Problem statement: Copy out the line containing "Scarpin Flor Whisky: 12" and each line after it, through the last one in the material, exactly as written.

Data for review:

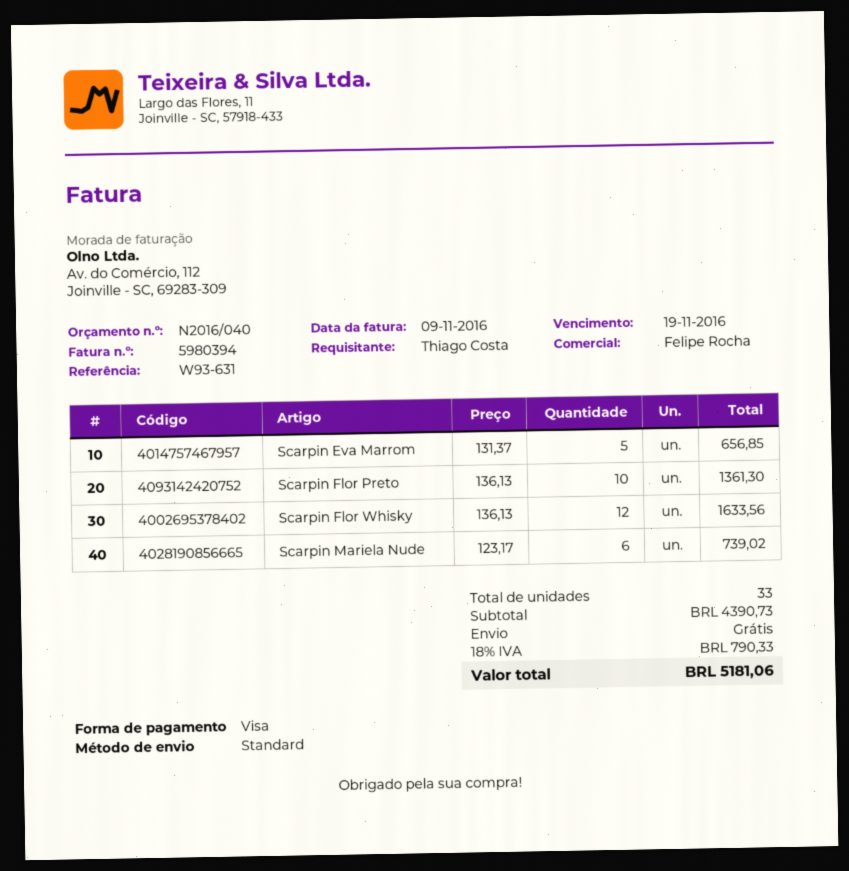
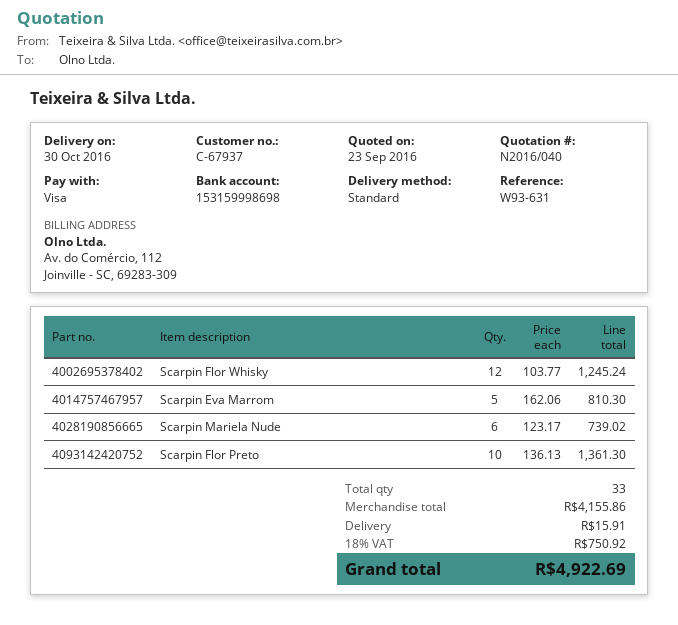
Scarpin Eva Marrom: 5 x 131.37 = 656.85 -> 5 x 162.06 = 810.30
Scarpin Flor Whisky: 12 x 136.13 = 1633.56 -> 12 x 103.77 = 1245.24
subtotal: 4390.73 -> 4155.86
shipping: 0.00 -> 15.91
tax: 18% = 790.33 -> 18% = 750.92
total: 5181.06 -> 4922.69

Answer area:
Scarpin Flor Whisky: 12 x 136.13 = 1633.56 -> 12 x 103.77 = 1245.24
subtotal: 4390.73 -> 4155.86
shipping: 0.00 -> 15.91
tax: 18% = 790.33 -> 18% = 750.92
total: 5181.06 -> 4922.69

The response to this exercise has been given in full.